Commanders and leaders
- Pedro de Valdivia: Caupolicán Lautaro

Strength
- 55 Spanish soldiers 2,000–5,000 yanakuna: More than 50,000 warriors according to Spanish sources, considered exaggerated; modern estimations give 10,000

Casualties and losses
- All 55 Spaniards killed, most of the yanakuna killed: Unknown but not small

= Battle of Tucapel =

1553 battle in Chile

The Battle of Tucapel (also known as the Disaster of Tucapel) is the name given to a battle fought between Spanish conquistador forces led by Pedro de Valdivia and Mapuche (Araucanian) Indians under Lautaro that took place at Tucapel, Chile on December 25, 1553. The battle occurred in the context of the first stage of the Arauco War, named the "offensive war" within a larger uprising by Araucanians against the Spanish conquest of Chile. It was a defeat for the Spaniards, resulting in the capture and eventual death of Valdivia.

==Background==

The Arauco War was a large scale war that took place in what is now Chilean territory between Spanish conquerors and Mapuches. Pedro de Valdivia was a Spanish conquistador who founded the first permanent Spanish settlements in what is now Chilean territory, including Santiago. Around 1550, he captured a Mapuche man who then served as a stable hand; de Valdivia baptized him as Felipe Lautaro. During this period, Lautaro learned horse-riding and Spanish military techniques that he would use later in the ongoing conflict; upon his escape from Spanish Chile, he fled South toward the Araucunians. At the same time, Pedro de Valdivia and the Spanish established forts and settlements such as Tucapel and Purén, dispersing forces in the occupied territory in an effort to pacify the South.
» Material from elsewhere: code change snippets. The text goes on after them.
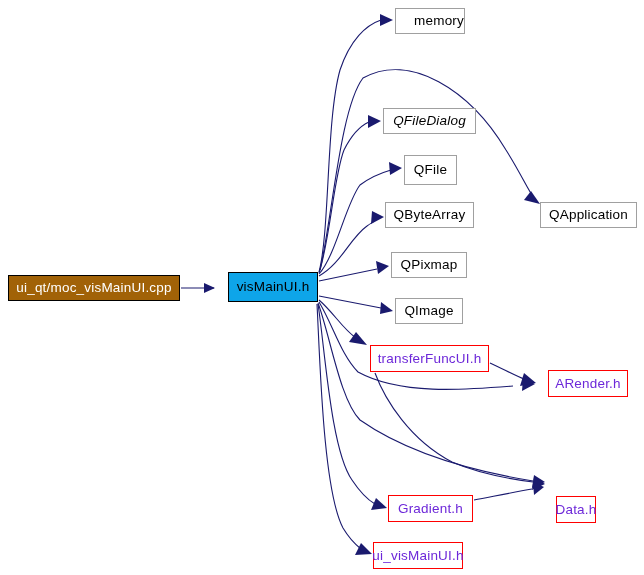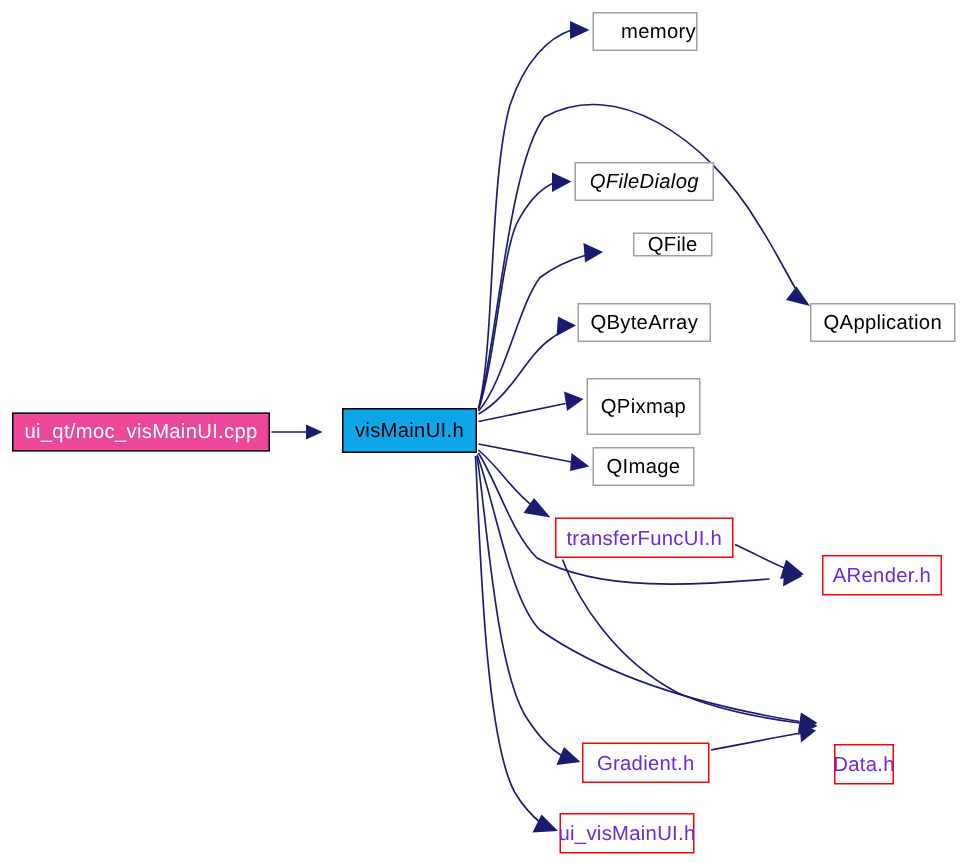"QFile" div.node-box { height: 16px -> 30px; left: 422px -> 404px }
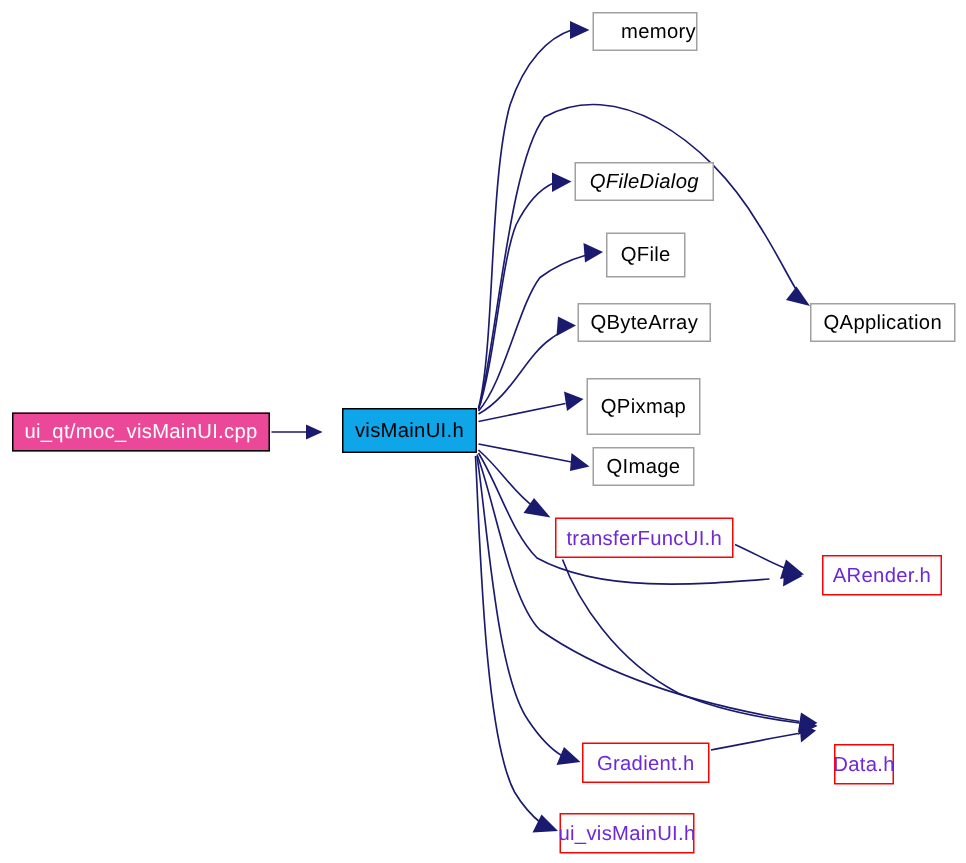"QPixmap" div.node-box { height: 38px -> 26px }
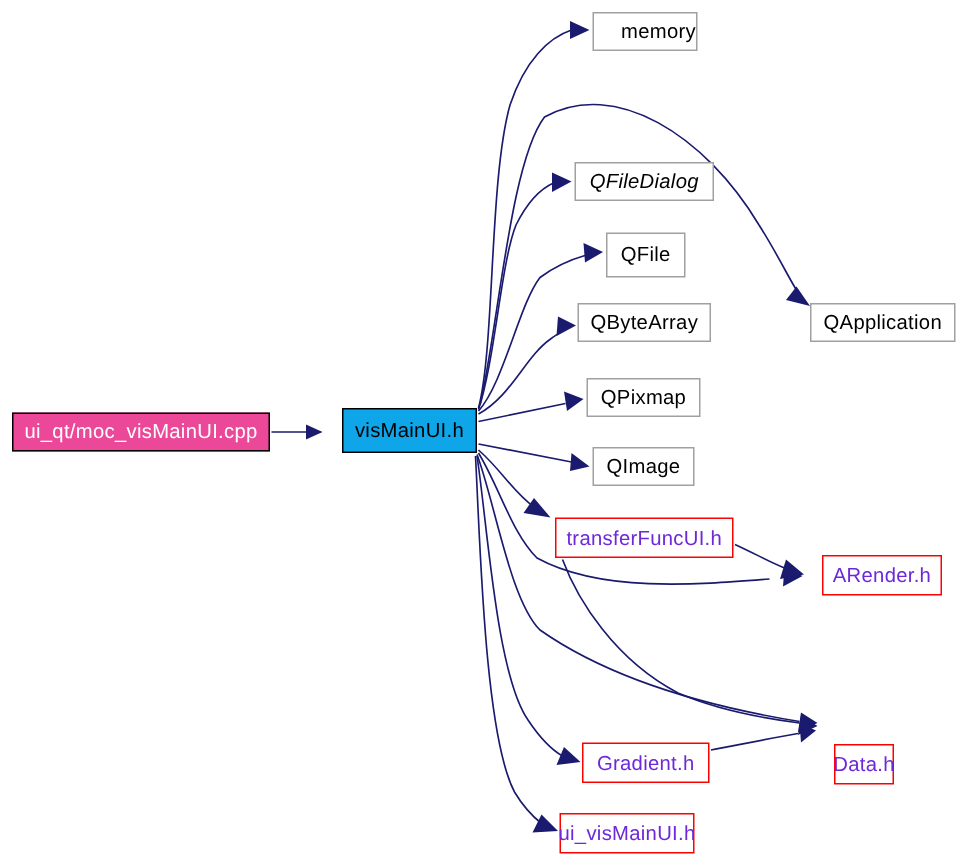"ui_qt/moc_visMainUI.cpp" .node-box.kind-root { background: #ec4899 -> #a16207 }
De Valdivia went on an inspection tour of a group of forts constructed to secure the Chilean interior for the Spanish. He left Concepción in December 1553 and worked his way south to Quilacoya, where he gathered troops for the march into the restive territory of Arauco. Mapuche spies observed his column from the hills, following and not presenting themselves for battle. Meanwhile, Lautaro kept a force led by Gómez de Almagro bottled up in the nearby fort of Purén. He learned through his spies of the southward movement of de Valdivia, and judged that his force would probably pass through the fort of Tucapel.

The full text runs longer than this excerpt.